One need look no further than online state and federal campaign-finance reporting sites to discover that recently appointed judges in New Mexico are “actively involved in the game,” as Martin put it. Members of the Richardson-era judiciary on average paid more than four times as much in political donations during recent years, compared to the recent political donations of long-time judges who remained through the Richardson era.

A review of 677 political contributions from the state’s judges found that those appointed during the Richardson era gave twice as often and in each contribution gave four times as much as those who remained on the bench from an earlier era. The difference follows partisan lines.
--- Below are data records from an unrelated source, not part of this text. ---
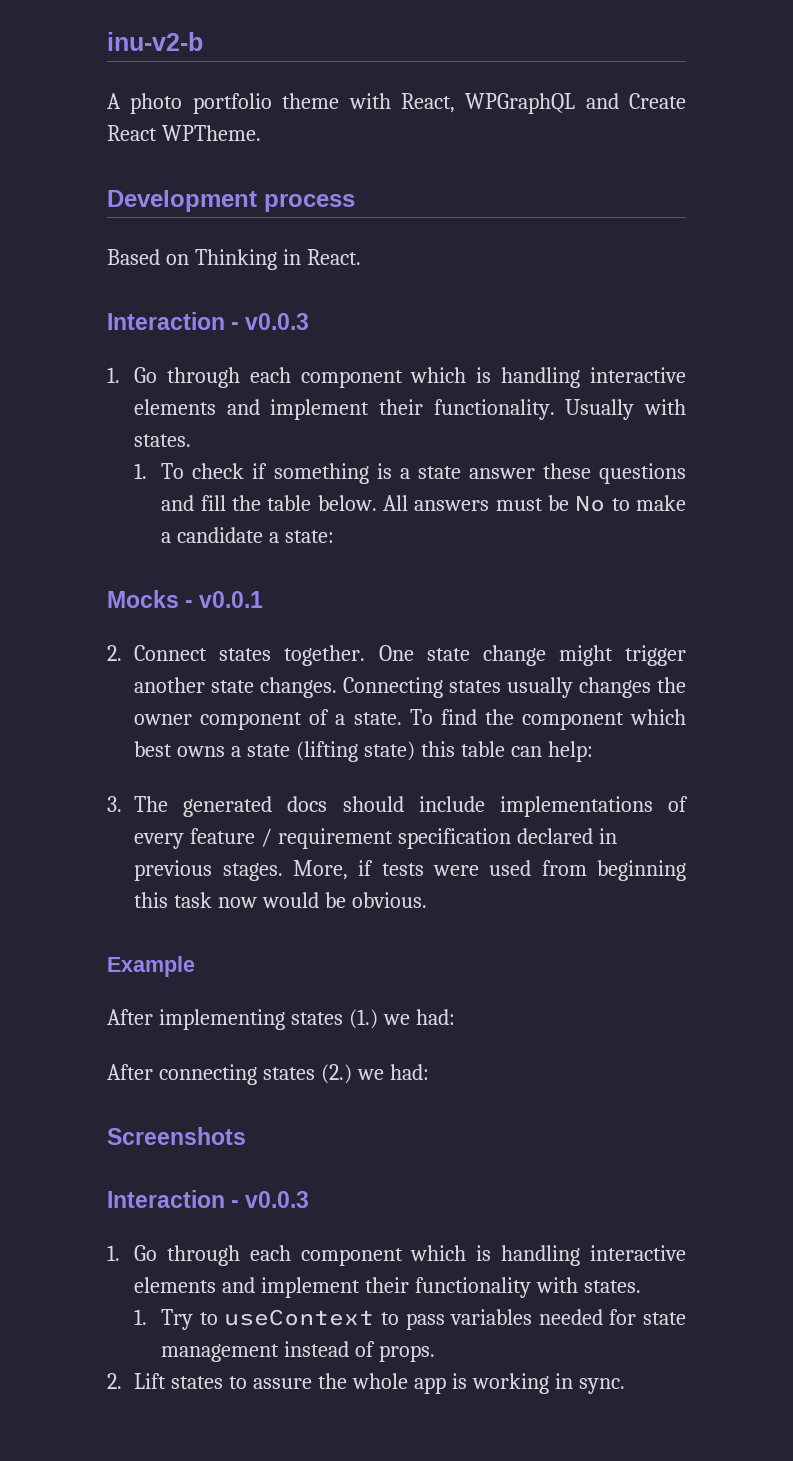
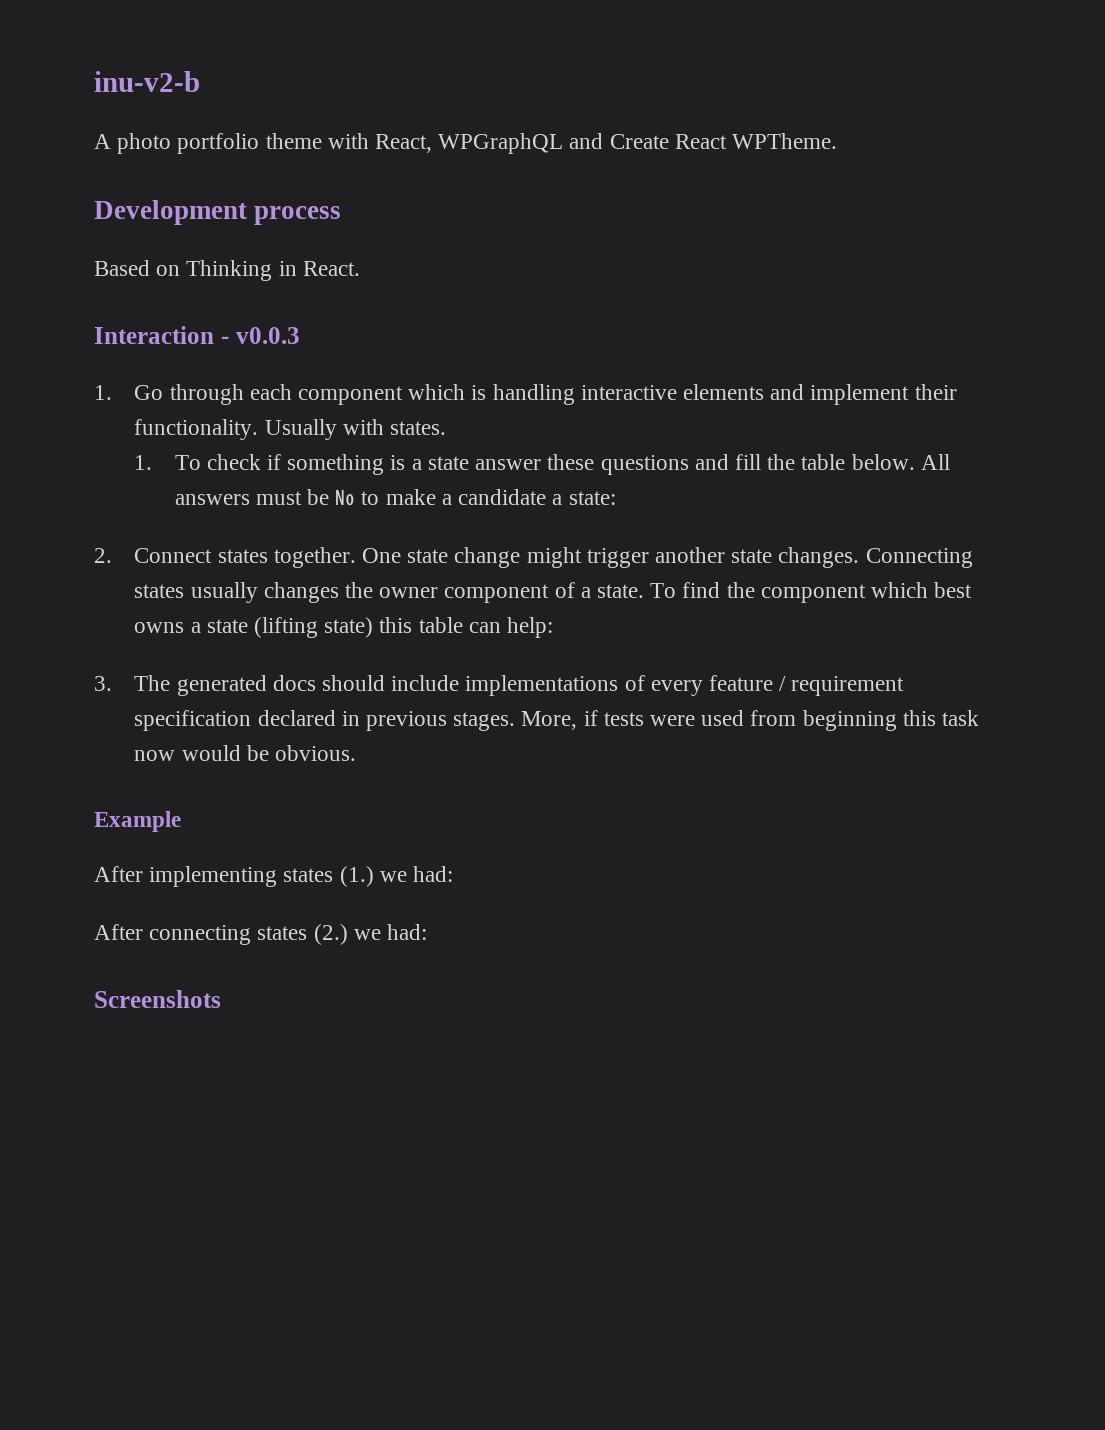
- Mocks - v0.0.1
  Screenshots
- Interaction - v0.0.3
- 1. Go through each component which is handling interactive elements and implement their functionality with states.
- 1. Try to useContext to pass variables needed for state management instead of props.
- 2. Lift states to assure the whole app is working in sync.

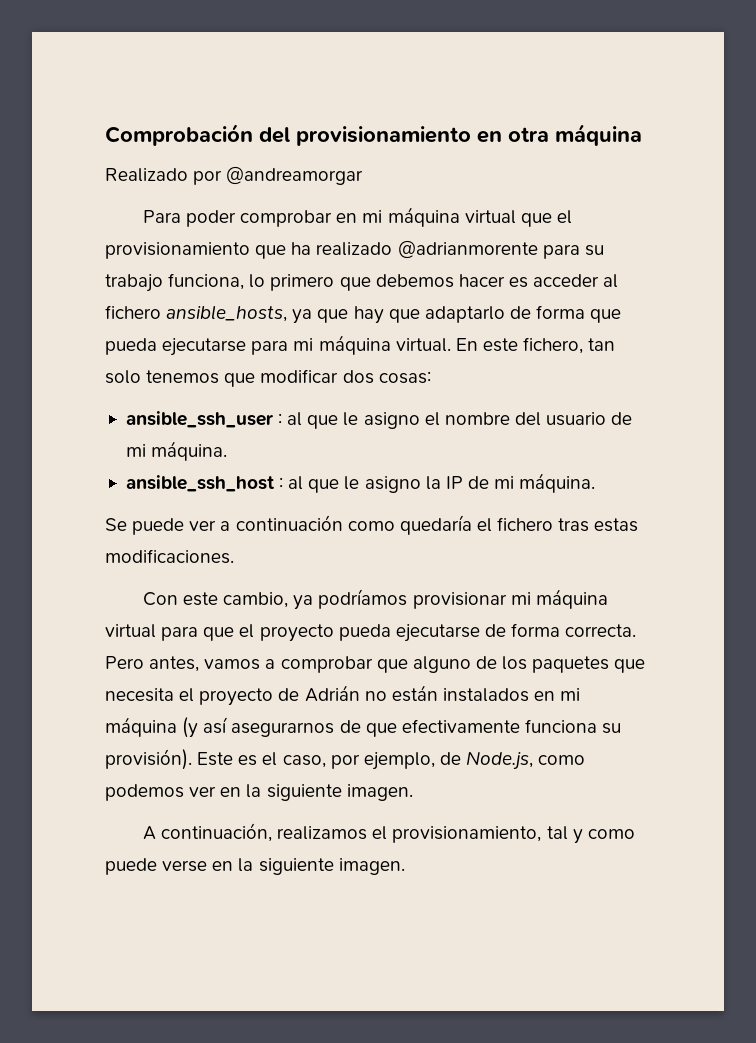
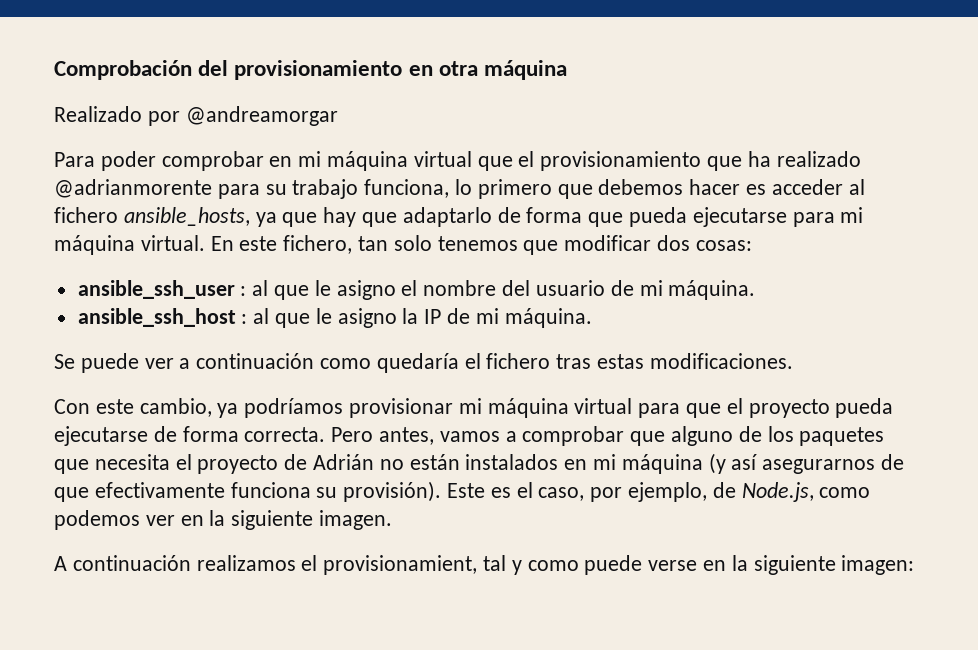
- A continuación, realizamos el provisionamiento, tal y como puede verse en la siguiente imagen.
+ A continuación realizamos el provisionamient, tal y como puede verse en la siguiente imagen:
Of the 103 judges and justices the Watchdog examined, three out of four have made political contributions during years reflected in state and federal campaign-finance sites. Regardless of their political affiliation, most New Mexico judges have made campaign contributions in recent years, either before or after they were appointed to the bench. That 3-to-1 ratio of judges who contributed to political campaigns in recent years is consistent across party lines, among 88 Democrats and 15 Republican members of the judiciary alike. That’s where similarity ends.

Altogether, New Mexico’s Democratic judiciary has contributed 20 times as much to political causes in recent years as did their Republican counterparts. Democrat judges and justices gave a total of $221,111, compared to $10,325 in Republican contributions. The average Democrat contributor gave a total of $4.072 during the years reviewed, compared to the average Republican contributor’s total of $988.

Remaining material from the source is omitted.